King of the hill: Elephants, elegance and 170 years of Carlsberg

Founder’s son Carl Jacobsen not only gave his name to the brewery, but also the four jumbos that flank its magnificent Valby-side entrance

Some 170 years ago, a visionary brewer named Jacob Christian Jacobsen (1811-87) laid the foundations for a modern company in Denmark.

The man took over his father’s brewery business and followed his passion for beer on a lifelong journey to improve the quality of the brand he named Carlsberg. From lagers and ales to stouts and wheat beers, Carlsberg is arguably today the most popular beer in Denmark as well as many other countries across the world.

What makes it different from many other brewhouses is that it’s not just a commercial venture but holds great meaning for the people of Denmark.

That’s because the history of Carlsberg is intertwined with Copenhagen in a unique fashion; over the years the brewery and its surrounding areas have evolved into a complete neighbourhood oozing history and culture.

A father and son story
JC Jacobsen built his new brewery just outside Copenhagen in 1847 and named it Carlsberg – a combination of Carl (1842-1914), his five-year-old son, and ‘bjerg’, the Danish word for hill.

Brewing quality beer and striving to improve it was something that ran in the Jacobsen family, so with the same enthusiasm and inherent business acumen Carl Jacobsen grew up to assume responsibility for running the business in 1880.  However, disagreements arose between father and son over production methods.

As a result, Carl decided to build his own brewery adjacent to the site he hired from his father. The names of the two breweries were respectively changed to Old Carlsberg and New Carlsberg.
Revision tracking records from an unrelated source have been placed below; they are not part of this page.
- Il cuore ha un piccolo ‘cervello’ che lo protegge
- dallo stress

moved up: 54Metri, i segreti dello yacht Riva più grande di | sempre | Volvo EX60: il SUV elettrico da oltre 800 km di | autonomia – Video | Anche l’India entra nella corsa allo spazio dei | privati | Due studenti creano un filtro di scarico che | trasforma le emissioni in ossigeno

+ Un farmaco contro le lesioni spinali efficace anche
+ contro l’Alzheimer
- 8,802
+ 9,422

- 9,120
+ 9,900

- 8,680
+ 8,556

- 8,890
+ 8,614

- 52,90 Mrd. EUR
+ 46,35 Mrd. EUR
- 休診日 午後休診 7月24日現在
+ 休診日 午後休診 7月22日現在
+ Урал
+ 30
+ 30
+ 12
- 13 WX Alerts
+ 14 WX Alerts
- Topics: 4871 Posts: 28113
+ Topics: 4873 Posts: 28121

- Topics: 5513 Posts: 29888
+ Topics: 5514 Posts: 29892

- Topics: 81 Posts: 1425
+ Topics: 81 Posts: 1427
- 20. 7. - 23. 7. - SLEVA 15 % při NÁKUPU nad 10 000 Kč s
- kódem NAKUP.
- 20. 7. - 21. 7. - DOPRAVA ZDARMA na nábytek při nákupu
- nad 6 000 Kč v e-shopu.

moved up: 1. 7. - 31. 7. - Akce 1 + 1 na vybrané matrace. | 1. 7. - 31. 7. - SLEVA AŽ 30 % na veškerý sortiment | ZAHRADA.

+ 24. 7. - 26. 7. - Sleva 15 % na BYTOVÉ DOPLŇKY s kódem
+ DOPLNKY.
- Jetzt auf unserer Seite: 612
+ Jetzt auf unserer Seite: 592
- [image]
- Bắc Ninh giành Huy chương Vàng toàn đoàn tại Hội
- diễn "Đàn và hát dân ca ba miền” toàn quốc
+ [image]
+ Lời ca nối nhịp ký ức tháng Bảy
Father and son eventually reconciled in October 1886, just before JC Jacobsen’s death.

In 1906, the two breweries were merged again under the name Carlsberg Breweries, and towards further expansion, Carlsberg acquired its biggest competitor Tuborg in 1970.

In 2008, after Carlsberg moved its entire production facility to Fredericia, it opened up its closed industrial site in Copenhagen to the public, and since then it has become a popular historic place where Danes and tourists can come to learn about its history and architecture and feast their eyes on the lush green surrounding areas.

Cultural contribution
JC Jacobsen and Carl Jacobsen have contributed significantly not just towards the Danish business arena but also towards enhancing the architecture and cultural life of Copenhagen.

Among the landmark architectural structures gifted to Copenhagen by Carlsberg are the iconic Little Mermaid, the Botanical Garden and the New Carlsberg Glyptotek art museum.

Moreover, the Carlsberg Foundation, which was established by JC Jacobsen in 1876, supports visionary and innovative basic scientific research in natural sciences, social sciences and humanities.

Carlsberg the city
Owing to its historical significance, the area where the original brewery is based, which still houses the company’s global headquarters, has been converted into an entire town with its very own train station.

The Carlsberg site is considered important not only because of the brewery, but also because of the association of some well-known and significant personalities who either worked for JC or Carl Jacobsen or otherwise lived in the area that is now part of the Carlsberg Town.

The area has many protected buildings that exude a rich architectural history. Made using special-grade building techniques, the red brick buildings boast fine ornaments, mosaics and bronze sculptures.

Both the brewery and its famous streets create a very special atmosphere in Carlsberg City, which leaves the visitor thoroughly immersed in Danish history.

Elephantine entry
The entrance of the brewery – referred to as the Elephant Gate or the Elephant Tower – is considered the most famous landmark of the area where, as the name suggests, four large granite elephants stand back to back, carrying a small tower on their backs whilst flanking the gate.

Constructed in 1901 by Vilhelm Dahlerup as the Valby-side entrance to the New Carlsberg brewhouse, Carl Jacobsen was inspired by Italian sculptor and architect Gian Lorenzo Bernini’s obelisk-carrying elephant on the Piazza della Minerva in Rome.

The elephants depict Carl Jacobsen’s motto: “Laboremus pro patria” – “Let’s work for the country of birth.” The elephants also symbolise faithfulness and strength.

The 1883 beer
On the occasion of its 170th anniversary celebration, Carlsberg released the revolutionary ‘Carlsberg 1883’ – a beer brewed using the same yeast that Professor Emil Christian Hansen cultivated at Carlsberg Laboratory on Old Carlsberg Road all those years ago.

Until recently, the idea of rebreeding the yeast and using it in the brewing process again was inconceivable. But thanks to groundbreaking research at Carlsberg Laboratory and the contribution of scientists and beer connoisseurs who travelled to Denmark to participate in the research, it’s now possible to brew a beer using the old yeast.

This one-of-a-kind technique is being acknowledged across the globe thanks to Warner Brothers’ 45-minute documentary about the recreation of the old beer, which can now be viewed on Carlsberg’s website.